Castle Peak Power Station (Hong Kong), Malcolm KooLicence CC BY-SA 4.0

The day came when the order was placed and it was the biggest export order the company had ever got. It came at exactly the right time for the company, as the order book was looking a bit thin. Then CL&P decided to call the power station Castle Peak ‘A’ and immediately started talking to GEC and us about Castle Peak ‘B’ which was to be four more units but this time they were going to be 660Mw boilers. Dave, the estimator (another Dave), the salesman and I, as the original people on the project, were invited by the directors to a party at the Cafe Royal. As I was still an apprentice I would have preferred a cash bonus!
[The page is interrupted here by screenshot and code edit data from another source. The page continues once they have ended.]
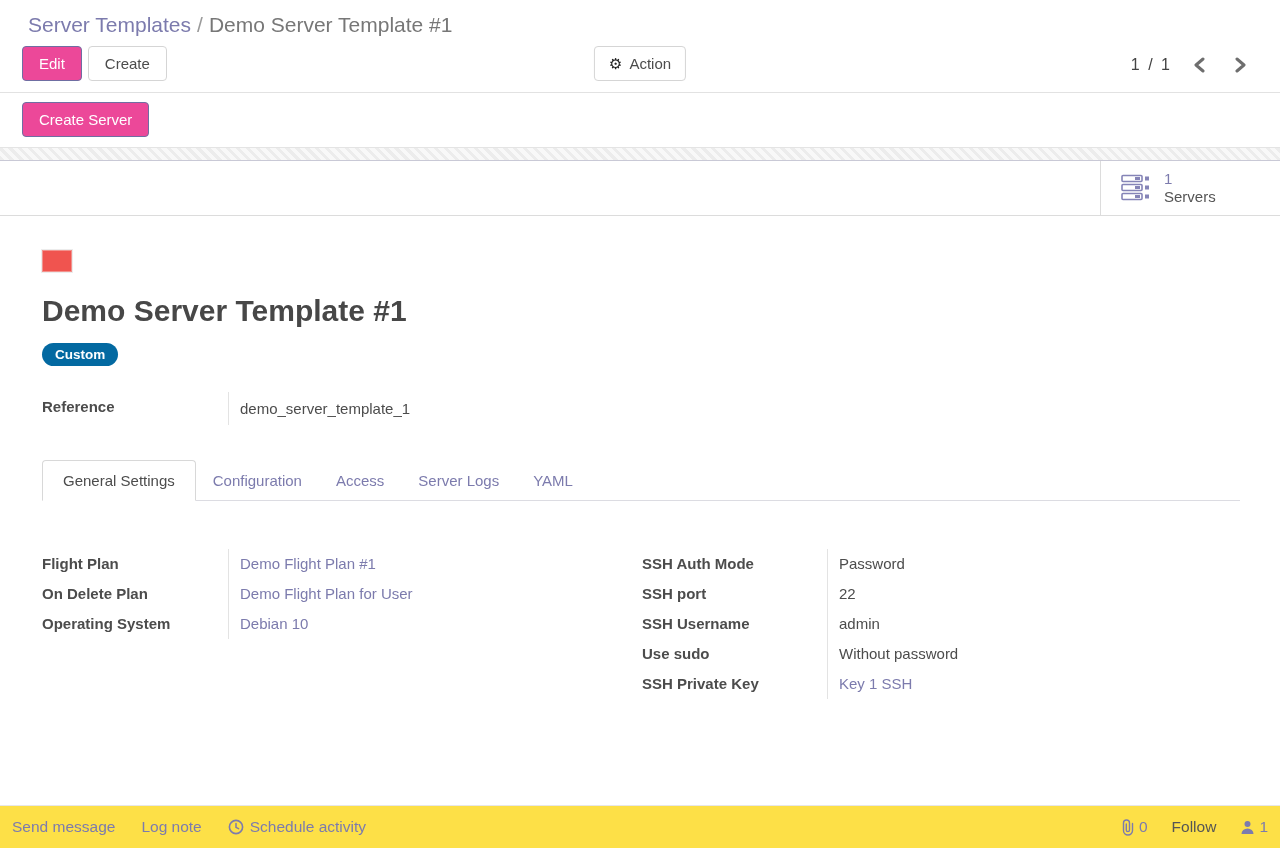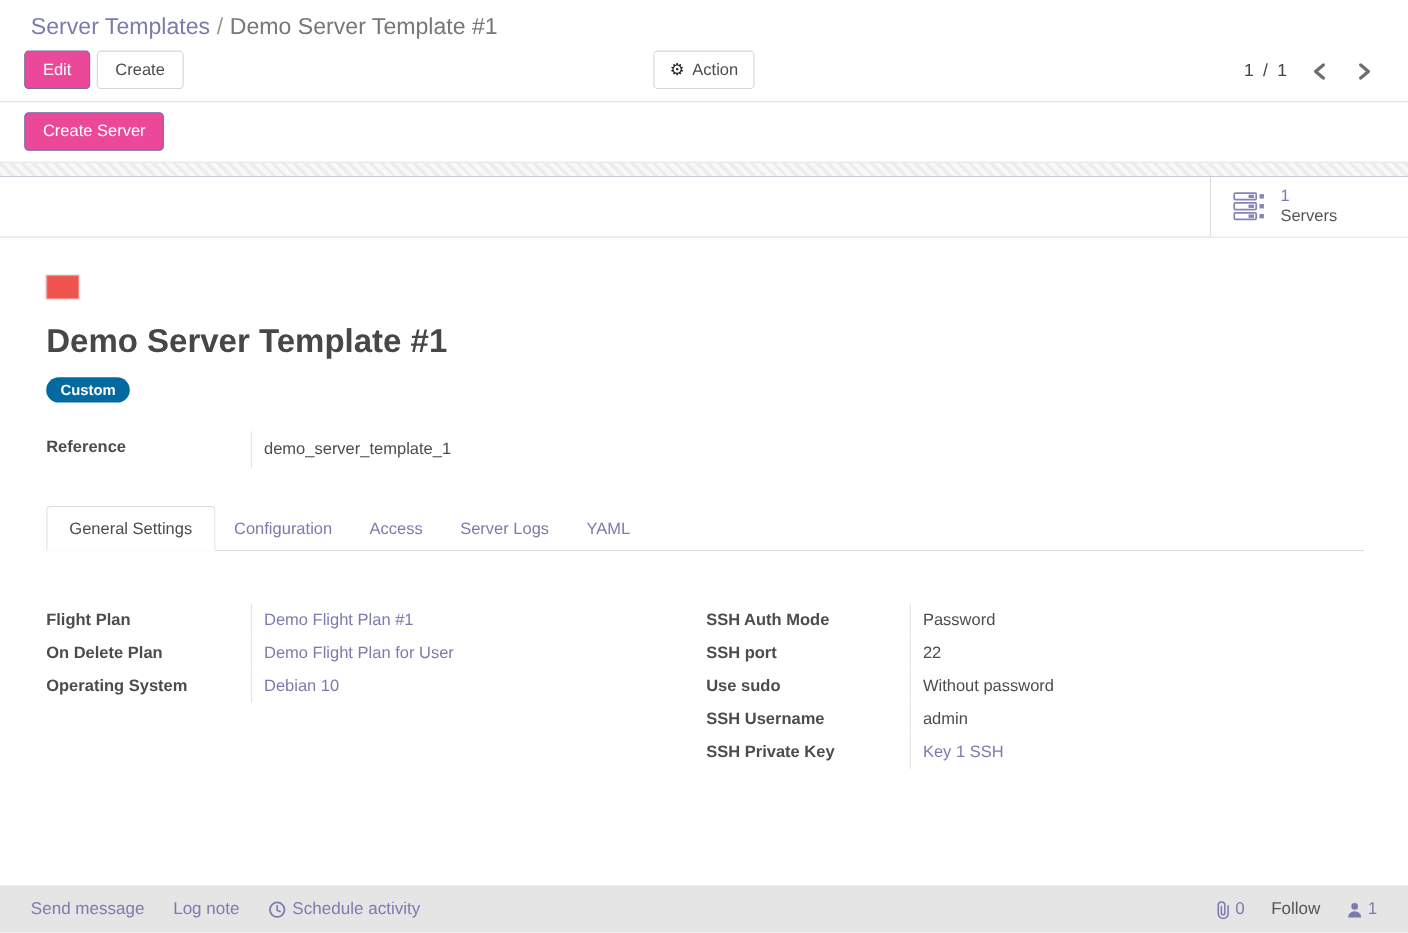--- a/index.html
+++ b/index.html
@@ -297,12 +297,12 @@
         <span class="field-value">22</span>
       </div>
       <div class="field-row">
+        <span class="field-label">SSH Username</span>
+        <span class="field-value">admin</span>
+      </div>
+      <div class="field-row">
         <span class="field-label">Use sudo</span>
         <span class="field-value">Without password</span>
-      </div>
-      <div class="field-row">
-        <span class="field-label">SSH Username</span>
-        <span class="field-value">admin</span>
       </div>
       <div class="field-row">
         <span class="field-label">SSH Private Key</span>

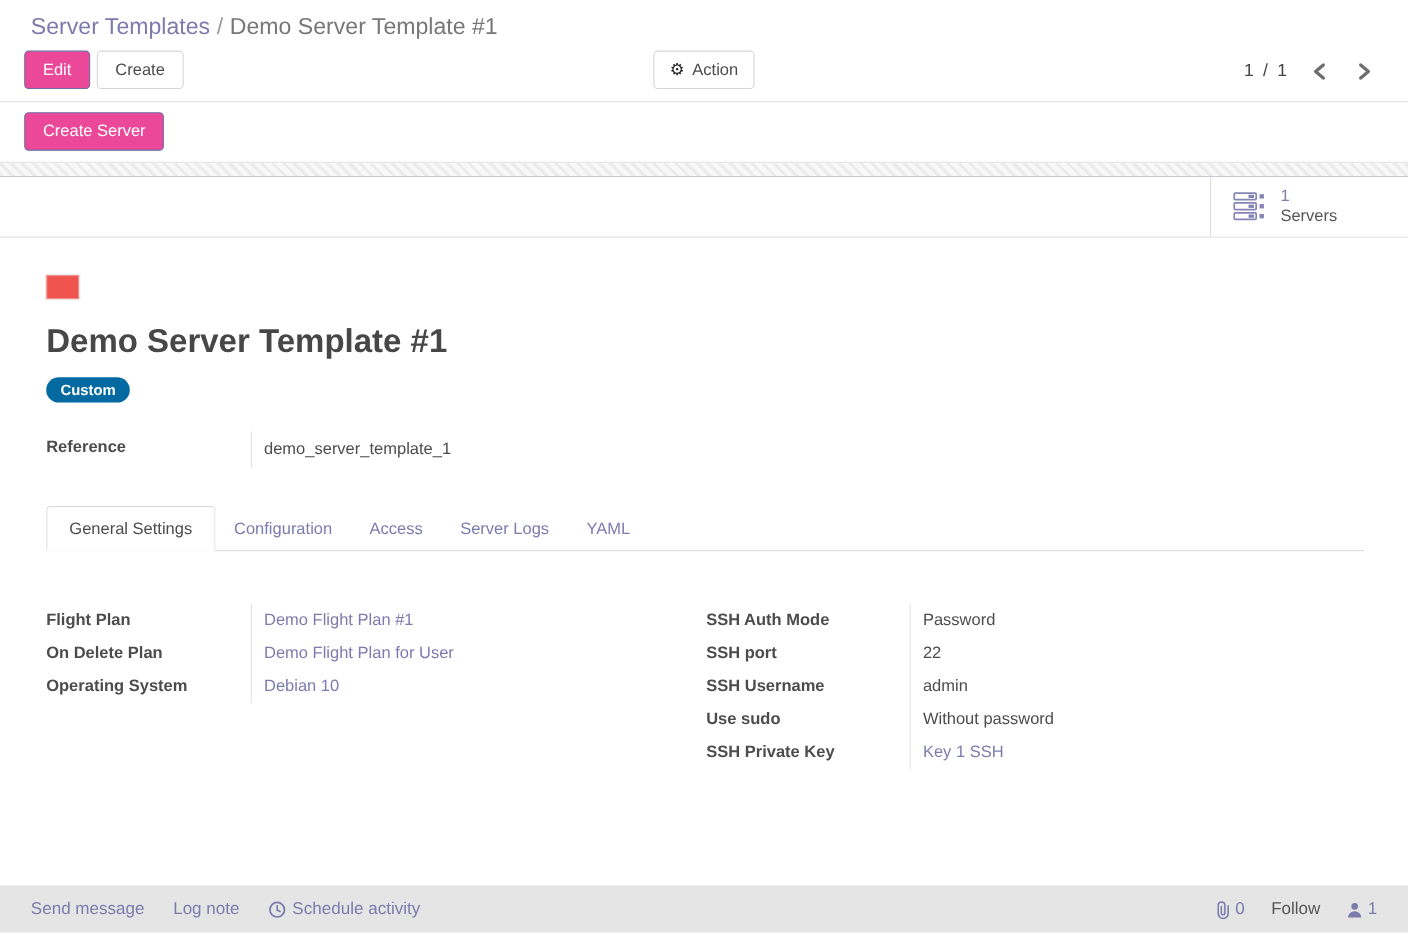--- a/index.html
+++ b/index.html
@@ -173,11 +173,11 @@
     position: absolute;
     left: 0; right: 0; bottom: 0;
     height: 43px;
-    background: #e5e5e5;
+    background: #fde047;
     border-top: 1px solid #e7e7e7;
     display: flex;
     align-items: center;
-    padding: 0 28px;
+    padding: 0 12px;
     font-size: 15.5px;
   }
   .chatter-link { color: #7c7bad; cursor: pointer; margin-right: 26px; display: inline-flex; align-items: center; gap: 6px; }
The length of a Babcock apprenticeship was based on five years less however long you had been at school after your 16th birthday. My birthday was in June and that meant that five weeks were knocked off my five years. Having started on the 26th September 1966 my apprenticeship was due to finish in the middle of August 1971. This time round I had spent over a year working in the Project DO. On the day I finished I was offered two full-time jobs in the company, working in the estimating department or staying where I was in the Project DO. I picked the drawing office and stayed with Babcock for 35 years, but that’s another story.